BEGIN

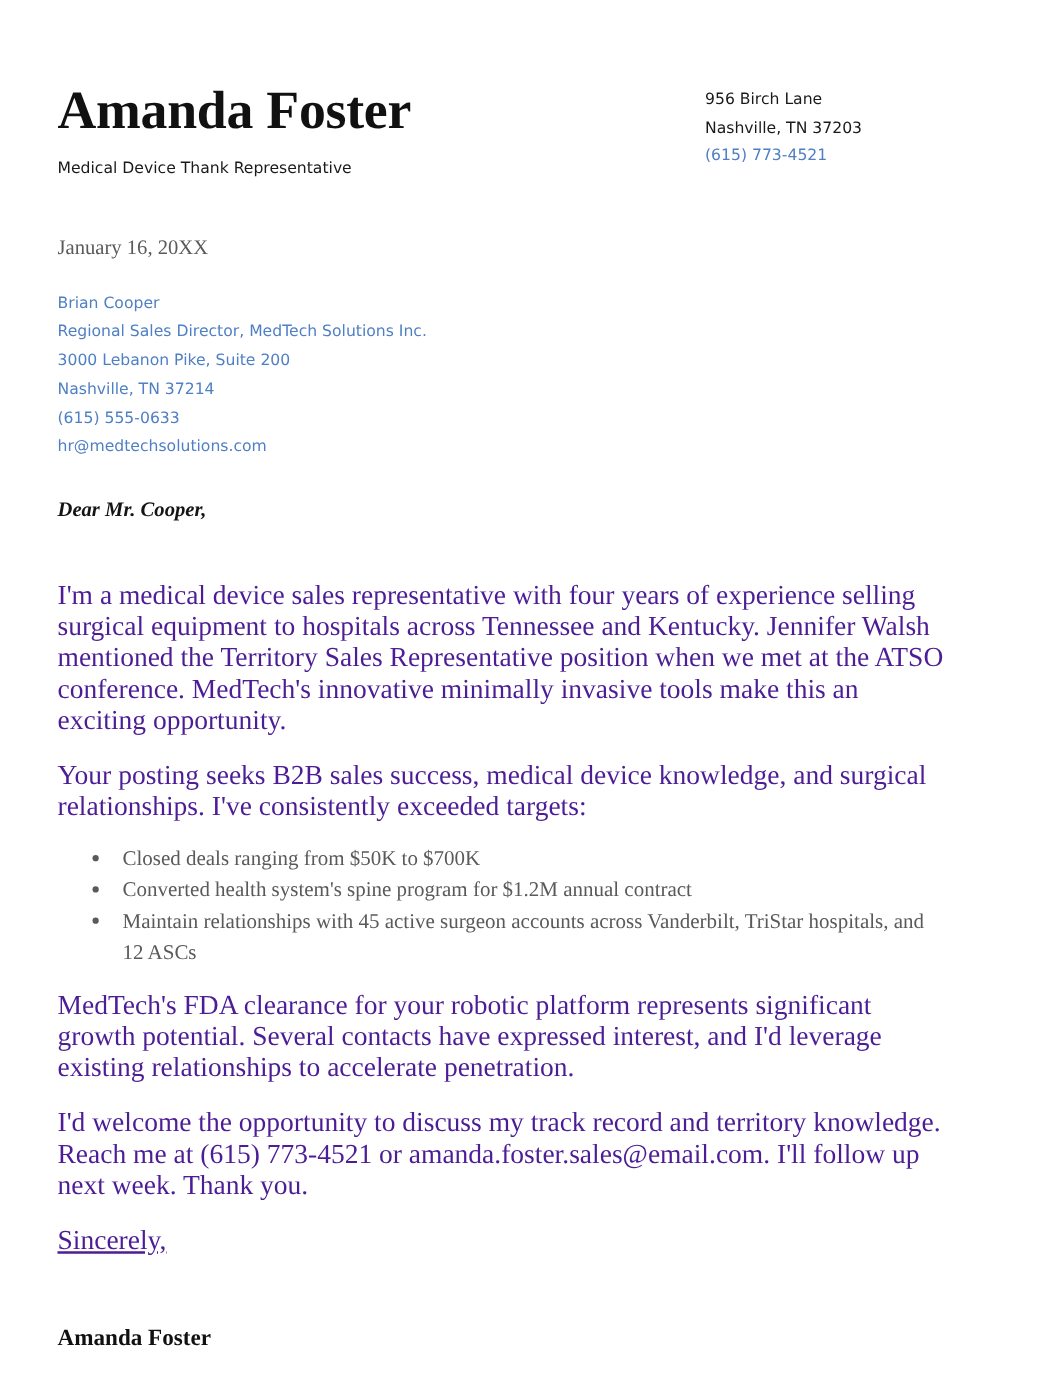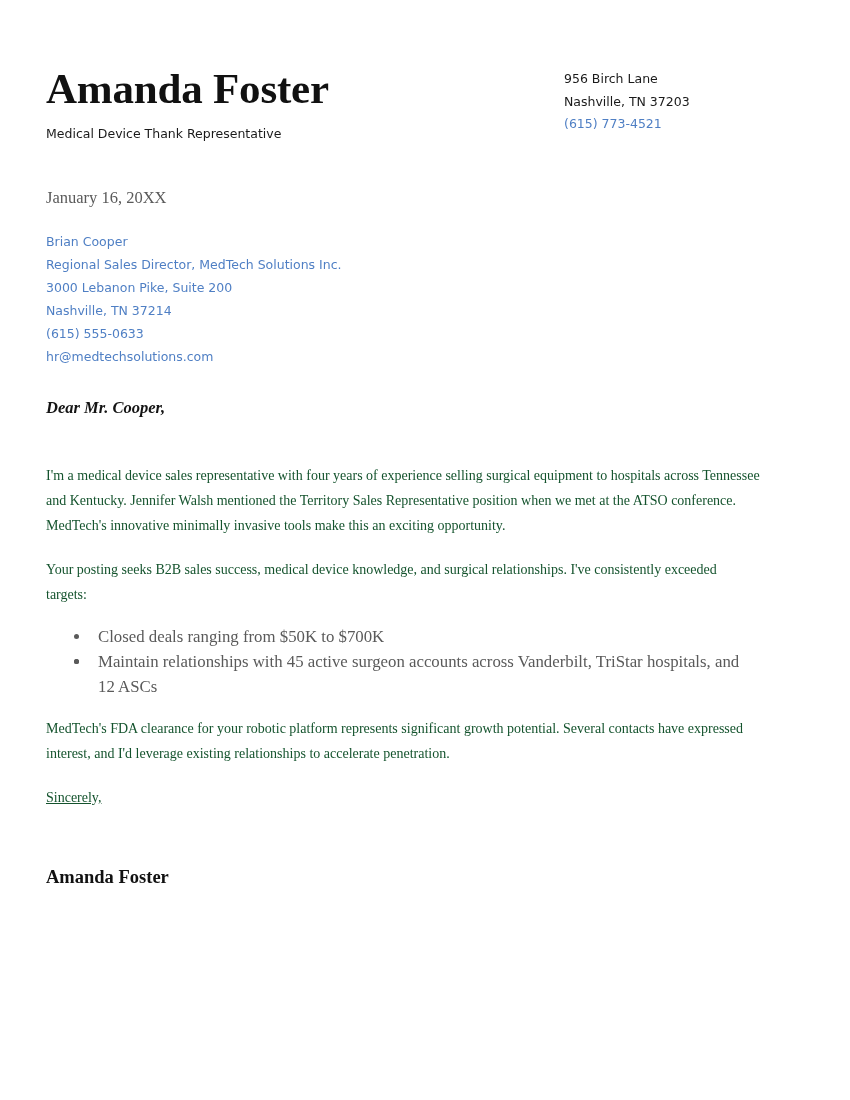--- a/index.html
+++ b/index.html
@@ -103,9 +103,9 @@
   }
   .para {
     font-family: "Liberation Serif", serif;
-    font-size: 14px;
+    font-size: 22px;
     line-height: 25px;
-    color: #14532d;
+    color: #4c1d95;
     margin: 0 0 19px 0;
     max-width: 714px;
     text-align: left;

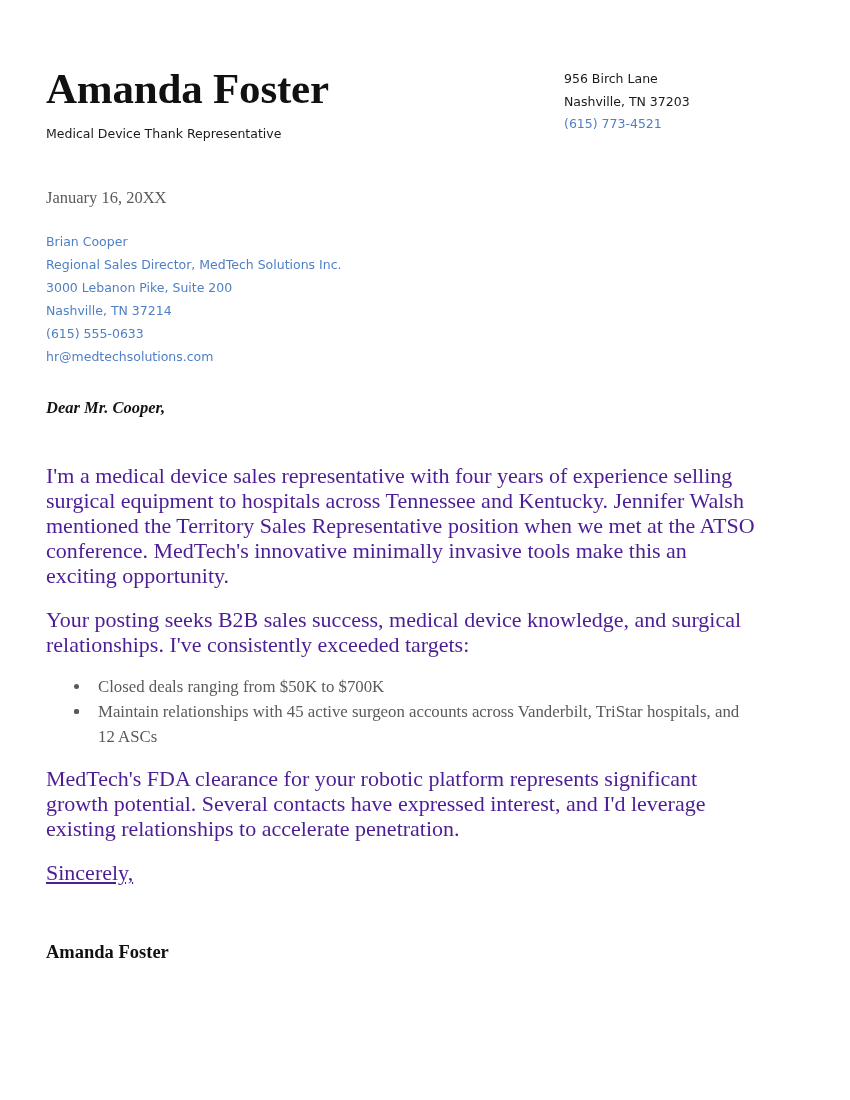--- a/index.html
+++ b/index.html
@@ -197,6 +197,7 @@
       </li>
       <li>
         <span class="dot"></span>
+        <span>Converted health system's spine program for $1.2M annual contract</span>
       </li>
       <li>
         <span class="dot"></span>

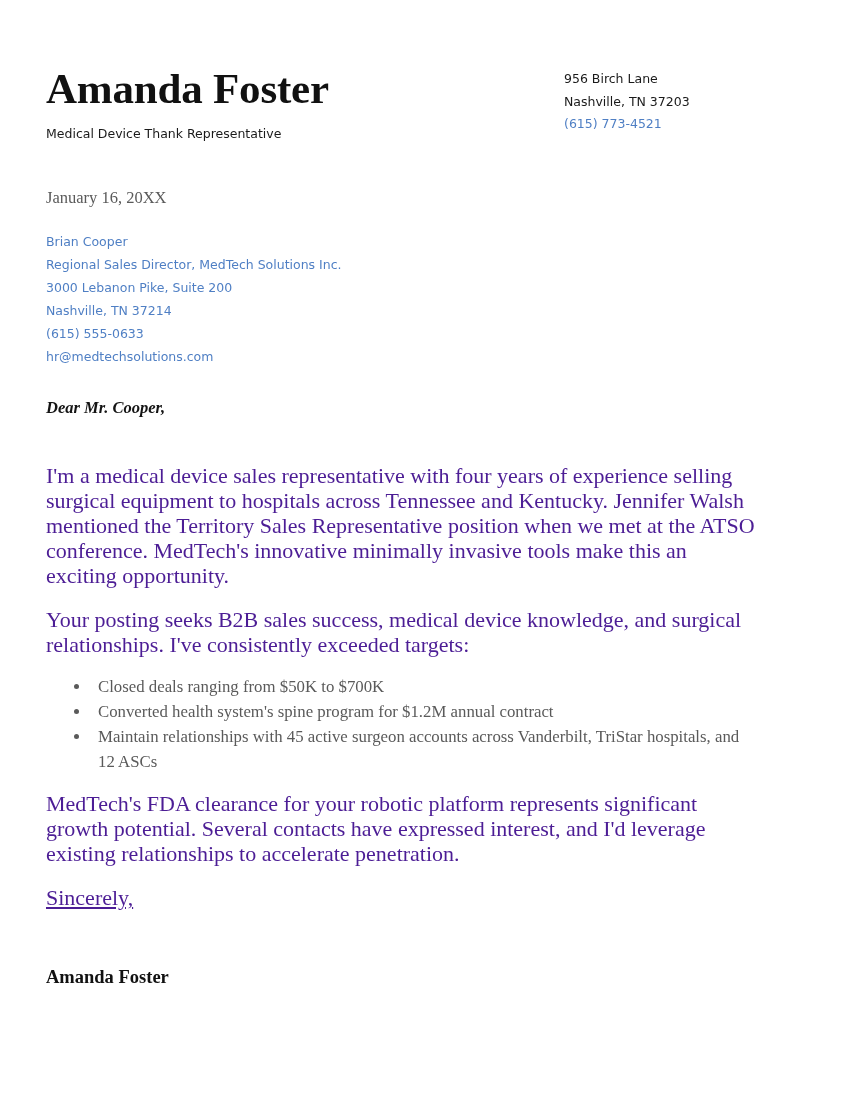--- a/index.html
+++ b/index.html
@@ -207,6 +207,7 @@
 
     <p class="para">MedTech's FDA clearance for your robotic platform represents significant growth potential. Several contacts have expressed interest, and I'd leverage existing relationships to accelerate penetration.</p>
 
+    <p class="para">I'd welcome the opportunity to discuss my track record and territory knowledge. Reach me at (615) 773-4521 or amanda.foster.sales@email.com. I'll follow up next week. Thank you.</p>
 
     <p class="para closing">Sincerely,</p>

END

Write out all the entries word for word, but drop the pictures.

--- a/index.html
+++ b/index.html
@@ -103,9 +103,9 @@
   }
   .para {
     font-family: "Liberation Serif", serif;
-    font-size: 14px;
+    font-size: 22px;
     line-height: 25px;
-    color: #14532d;
+    color: #4c1d95;
     margin: 0 0 19px 0;
     max-width: 714px;
     text-align: left;

--- a/index.html
+++ b/index.html
@@ -197,6 +197,7 @@
       </li>
       <li>
         <span class="dot"></span>
+        <span>Converted health system's spine program for $1.2M annual contract</span>
       </li>
       <li>
         <span class="dot"></span>

--- a/index.html
+++ b/index.html
@@ -207,6 +207,7 @@
 
     <p class="para">MedTech's FDA clearance for your robotic platform represents significant growth potential. Several contacts have expressed interest, and I'd leverage existing relationships to accelerate penetration.</p>
 
+    <p class="para">I'd welcome the opportunity to discuss my track record and territory knowledge. Reach me at (615) 773-4521 or amanda.foster.sales@email.com. I'll follow up next week. Thank you.</p>
 
     <p class="para closing">Sincerely,</p>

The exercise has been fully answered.